• What you should do
Consider the listing below. Extract exactly the lines from the line containing "- Use the pip" to the line containing "looking like http://127.0.0.1:8888/?token=blabla).", both included.
### Records for the exercise
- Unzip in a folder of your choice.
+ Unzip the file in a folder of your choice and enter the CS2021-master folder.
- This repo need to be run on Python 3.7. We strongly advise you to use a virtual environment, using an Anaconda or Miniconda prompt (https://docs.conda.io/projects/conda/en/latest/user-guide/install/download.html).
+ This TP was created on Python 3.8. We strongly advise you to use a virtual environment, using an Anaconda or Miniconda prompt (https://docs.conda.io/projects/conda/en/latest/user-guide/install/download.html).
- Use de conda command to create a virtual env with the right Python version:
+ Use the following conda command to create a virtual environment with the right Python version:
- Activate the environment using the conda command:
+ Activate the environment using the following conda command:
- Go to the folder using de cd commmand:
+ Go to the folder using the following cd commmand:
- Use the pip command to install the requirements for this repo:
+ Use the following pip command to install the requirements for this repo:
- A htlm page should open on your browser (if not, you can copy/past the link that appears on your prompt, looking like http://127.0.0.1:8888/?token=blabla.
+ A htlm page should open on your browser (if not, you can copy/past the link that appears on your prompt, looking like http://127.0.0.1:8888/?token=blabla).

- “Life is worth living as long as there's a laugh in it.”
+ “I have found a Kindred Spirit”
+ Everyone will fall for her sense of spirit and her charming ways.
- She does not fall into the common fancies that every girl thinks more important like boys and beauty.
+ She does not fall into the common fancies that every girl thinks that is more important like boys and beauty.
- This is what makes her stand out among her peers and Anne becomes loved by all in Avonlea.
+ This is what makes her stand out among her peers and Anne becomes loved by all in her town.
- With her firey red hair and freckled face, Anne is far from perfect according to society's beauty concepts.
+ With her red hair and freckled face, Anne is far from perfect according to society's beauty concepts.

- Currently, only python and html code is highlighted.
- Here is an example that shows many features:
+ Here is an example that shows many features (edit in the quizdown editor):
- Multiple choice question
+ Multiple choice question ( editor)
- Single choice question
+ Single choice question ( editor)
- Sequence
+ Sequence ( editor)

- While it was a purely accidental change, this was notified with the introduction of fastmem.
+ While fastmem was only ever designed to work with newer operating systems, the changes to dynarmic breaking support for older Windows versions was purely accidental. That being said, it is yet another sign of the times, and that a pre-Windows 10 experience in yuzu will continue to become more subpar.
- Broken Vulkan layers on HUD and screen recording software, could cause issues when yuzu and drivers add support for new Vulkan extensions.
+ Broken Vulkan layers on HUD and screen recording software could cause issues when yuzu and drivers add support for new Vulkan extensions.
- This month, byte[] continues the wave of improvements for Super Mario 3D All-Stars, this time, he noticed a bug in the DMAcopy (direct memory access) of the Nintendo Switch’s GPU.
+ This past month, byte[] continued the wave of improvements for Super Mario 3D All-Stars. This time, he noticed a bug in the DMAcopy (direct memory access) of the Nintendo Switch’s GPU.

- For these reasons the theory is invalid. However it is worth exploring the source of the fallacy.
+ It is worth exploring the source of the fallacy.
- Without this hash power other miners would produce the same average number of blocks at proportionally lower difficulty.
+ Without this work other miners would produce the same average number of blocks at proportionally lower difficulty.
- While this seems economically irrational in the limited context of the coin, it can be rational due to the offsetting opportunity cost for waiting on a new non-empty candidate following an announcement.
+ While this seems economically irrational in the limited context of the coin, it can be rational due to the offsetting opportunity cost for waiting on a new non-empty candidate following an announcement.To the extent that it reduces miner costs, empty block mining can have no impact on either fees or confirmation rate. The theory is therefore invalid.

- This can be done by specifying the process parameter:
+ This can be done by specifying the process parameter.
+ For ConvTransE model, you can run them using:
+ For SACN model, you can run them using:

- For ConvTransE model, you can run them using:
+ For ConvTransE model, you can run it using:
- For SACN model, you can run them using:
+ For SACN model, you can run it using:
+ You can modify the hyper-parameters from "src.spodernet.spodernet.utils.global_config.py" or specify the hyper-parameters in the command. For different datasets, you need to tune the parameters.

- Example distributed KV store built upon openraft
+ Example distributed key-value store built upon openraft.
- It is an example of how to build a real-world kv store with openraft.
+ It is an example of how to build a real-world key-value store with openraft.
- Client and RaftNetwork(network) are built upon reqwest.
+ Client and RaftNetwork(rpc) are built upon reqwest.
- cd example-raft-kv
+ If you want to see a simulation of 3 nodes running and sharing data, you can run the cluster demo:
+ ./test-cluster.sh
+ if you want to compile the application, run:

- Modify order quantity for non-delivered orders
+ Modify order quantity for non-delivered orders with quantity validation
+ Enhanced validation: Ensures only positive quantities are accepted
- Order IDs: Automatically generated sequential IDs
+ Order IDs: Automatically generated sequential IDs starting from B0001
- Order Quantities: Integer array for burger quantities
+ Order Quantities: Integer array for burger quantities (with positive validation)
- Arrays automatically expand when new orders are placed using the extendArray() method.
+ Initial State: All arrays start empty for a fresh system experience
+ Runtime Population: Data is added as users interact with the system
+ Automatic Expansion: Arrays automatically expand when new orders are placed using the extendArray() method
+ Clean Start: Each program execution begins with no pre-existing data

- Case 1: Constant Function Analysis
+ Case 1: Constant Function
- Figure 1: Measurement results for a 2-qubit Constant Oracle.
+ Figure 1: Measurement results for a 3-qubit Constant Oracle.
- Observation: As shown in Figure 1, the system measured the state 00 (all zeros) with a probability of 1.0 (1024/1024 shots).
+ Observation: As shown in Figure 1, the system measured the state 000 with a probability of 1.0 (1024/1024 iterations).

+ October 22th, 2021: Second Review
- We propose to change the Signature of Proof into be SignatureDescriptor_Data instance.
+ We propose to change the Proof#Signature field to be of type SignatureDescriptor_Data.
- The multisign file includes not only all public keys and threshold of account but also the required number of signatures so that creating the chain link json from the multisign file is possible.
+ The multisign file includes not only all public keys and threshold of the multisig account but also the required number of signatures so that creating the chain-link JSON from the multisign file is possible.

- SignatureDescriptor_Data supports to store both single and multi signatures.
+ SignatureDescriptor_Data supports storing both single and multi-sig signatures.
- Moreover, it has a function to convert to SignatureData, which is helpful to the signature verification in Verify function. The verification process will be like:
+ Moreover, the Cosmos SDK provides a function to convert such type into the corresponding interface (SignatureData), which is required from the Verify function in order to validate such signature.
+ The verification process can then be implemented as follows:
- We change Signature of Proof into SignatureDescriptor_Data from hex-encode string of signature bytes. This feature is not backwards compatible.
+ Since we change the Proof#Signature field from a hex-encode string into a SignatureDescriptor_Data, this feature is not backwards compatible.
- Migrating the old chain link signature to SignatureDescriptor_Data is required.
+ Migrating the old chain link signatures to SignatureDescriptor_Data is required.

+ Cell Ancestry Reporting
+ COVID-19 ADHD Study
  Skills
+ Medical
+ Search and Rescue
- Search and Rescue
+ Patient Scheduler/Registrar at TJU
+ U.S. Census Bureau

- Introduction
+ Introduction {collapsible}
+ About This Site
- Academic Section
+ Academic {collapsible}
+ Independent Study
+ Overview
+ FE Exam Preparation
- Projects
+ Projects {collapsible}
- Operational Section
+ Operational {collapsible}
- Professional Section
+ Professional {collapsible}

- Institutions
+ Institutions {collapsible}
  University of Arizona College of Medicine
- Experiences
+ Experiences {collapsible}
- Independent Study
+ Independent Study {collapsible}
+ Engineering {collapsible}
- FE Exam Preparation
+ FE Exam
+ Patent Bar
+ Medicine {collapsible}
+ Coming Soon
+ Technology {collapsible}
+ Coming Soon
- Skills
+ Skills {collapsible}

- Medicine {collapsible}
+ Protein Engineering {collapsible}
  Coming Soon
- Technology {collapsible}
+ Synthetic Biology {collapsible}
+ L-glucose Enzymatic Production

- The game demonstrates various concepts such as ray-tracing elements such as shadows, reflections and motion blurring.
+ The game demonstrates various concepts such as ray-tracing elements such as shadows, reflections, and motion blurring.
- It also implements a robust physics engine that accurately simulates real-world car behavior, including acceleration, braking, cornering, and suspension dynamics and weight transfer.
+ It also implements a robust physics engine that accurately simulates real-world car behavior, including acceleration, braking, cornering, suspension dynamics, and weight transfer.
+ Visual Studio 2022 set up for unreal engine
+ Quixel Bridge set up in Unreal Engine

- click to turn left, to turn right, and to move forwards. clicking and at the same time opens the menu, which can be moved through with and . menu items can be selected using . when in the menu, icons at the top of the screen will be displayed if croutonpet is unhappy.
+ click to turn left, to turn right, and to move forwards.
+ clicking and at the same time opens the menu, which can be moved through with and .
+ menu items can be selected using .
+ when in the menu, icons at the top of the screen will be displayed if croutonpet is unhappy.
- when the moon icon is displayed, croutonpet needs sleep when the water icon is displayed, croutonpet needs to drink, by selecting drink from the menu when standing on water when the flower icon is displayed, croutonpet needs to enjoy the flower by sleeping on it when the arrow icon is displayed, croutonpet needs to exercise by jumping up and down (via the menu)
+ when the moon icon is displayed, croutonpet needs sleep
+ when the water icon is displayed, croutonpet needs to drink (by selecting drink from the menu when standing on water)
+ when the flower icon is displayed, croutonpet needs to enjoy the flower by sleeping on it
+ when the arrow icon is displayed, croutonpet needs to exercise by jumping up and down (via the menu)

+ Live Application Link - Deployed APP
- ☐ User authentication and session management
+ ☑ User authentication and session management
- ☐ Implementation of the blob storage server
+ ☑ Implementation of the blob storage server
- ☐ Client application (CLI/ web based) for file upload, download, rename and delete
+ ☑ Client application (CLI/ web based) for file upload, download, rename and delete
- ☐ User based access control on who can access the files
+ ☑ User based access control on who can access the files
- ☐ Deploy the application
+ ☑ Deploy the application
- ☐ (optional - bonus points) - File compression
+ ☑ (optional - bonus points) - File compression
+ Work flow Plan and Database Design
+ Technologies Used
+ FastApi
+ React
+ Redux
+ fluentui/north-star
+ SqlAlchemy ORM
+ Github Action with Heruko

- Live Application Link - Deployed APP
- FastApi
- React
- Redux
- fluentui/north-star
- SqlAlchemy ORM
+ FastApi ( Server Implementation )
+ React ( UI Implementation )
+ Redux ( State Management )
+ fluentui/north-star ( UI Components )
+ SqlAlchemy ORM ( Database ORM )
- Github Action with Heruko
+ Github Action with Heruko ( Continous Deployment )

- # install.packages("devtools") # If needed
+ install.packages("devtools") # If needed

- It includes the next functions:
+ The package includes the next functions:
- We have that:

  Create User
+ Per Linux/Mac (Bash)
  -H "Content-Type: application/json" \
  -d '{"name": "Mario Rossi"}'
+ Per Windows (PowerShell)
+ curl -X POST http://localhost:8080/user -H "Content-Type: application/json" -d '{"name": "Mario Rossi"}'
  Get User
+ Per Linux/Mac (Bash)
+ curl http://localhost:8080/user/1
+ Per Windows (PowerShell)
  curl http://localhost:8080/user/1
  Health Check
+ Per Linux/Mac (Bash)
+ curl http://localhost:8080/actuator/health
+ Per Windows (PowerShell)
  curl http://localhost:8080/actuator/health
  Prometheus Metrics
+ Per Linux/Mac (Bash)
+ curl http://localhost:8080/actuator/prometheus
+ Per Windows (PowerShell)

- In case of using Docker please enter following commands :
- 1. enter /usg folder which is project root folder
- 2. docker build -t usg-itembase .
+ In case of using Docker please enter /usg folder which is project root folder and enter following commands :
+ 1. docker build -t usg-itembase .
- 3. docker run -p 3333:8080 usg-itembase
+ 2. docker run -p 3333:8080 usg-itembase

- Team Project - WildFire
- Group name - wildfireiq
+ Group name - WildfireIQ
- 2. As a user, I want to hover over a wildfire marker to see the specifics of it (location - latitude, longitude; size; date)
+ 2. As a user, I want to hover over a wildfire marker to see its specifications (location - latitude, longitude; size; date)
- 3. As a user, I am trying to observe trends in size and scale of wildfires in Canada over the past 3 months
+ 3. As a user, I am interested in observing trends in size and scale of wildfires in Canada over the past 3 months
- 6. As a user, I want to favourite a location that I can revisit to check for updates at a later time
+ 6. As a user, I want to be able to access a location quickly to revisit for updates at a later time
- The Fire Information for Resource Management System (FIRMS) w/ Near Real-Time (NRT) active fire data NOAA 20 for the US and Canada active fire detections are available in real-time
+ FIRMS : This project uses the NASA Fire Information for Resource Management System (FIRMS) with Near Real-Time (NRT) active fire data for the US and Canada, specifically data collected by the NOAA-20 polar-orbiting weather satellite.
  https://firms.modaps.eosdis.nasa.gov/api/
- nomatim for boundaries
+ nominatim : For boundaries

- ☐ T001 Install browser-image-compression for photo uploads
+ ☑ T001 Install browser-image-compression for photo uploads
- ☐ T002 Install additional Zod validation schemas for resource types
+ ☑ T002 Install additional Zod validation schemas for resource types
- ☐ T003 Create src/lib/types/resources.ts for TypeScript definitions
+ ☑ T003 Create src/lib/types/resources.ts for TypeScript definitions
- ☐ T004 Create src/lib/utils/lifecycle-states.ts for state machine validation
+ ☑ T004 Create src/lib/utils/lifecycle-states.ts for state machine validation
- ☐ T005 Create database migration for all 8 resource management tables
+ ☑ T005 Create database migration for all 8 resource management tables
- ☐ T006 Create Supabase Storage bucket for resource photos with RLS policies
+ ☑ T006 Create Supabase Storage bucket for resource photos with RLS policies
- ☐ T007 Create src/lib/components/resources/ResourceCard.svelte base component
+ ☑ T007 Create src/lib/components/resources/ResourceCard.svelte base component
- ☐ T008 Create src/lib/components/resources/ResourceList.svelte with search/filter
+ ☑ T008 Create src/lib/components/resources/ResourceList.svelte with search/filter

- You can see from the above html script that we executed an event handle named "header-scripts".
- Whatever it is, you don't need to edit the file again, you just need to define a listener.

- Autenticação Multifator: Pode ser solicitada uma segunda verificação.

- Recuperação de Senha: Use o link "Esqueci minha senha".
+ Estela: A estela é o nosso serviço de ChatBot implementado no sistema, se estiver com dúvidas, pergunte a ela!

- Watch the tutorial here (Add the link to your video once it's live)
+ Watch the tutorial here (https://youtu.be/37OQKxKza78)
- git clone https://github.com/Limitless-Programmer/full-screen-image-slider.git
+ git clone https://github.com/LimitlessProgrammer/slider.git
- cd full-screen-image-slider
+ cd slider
######
• Output below
- Use the pip command to install the requirements for this repo:
+ Use the following pip command to install the requirements for this repo:
- A htlm page should open on your browser (if not, you can copy/past the link that appears on your prompt, looking like http://127.0.0.1:8888/?token=blabla.
+ A htlm page should open on your browser (if not, you can copy/past the link that appears on your prompt, looking like http://127.0.0.1:8888/?token=blabla).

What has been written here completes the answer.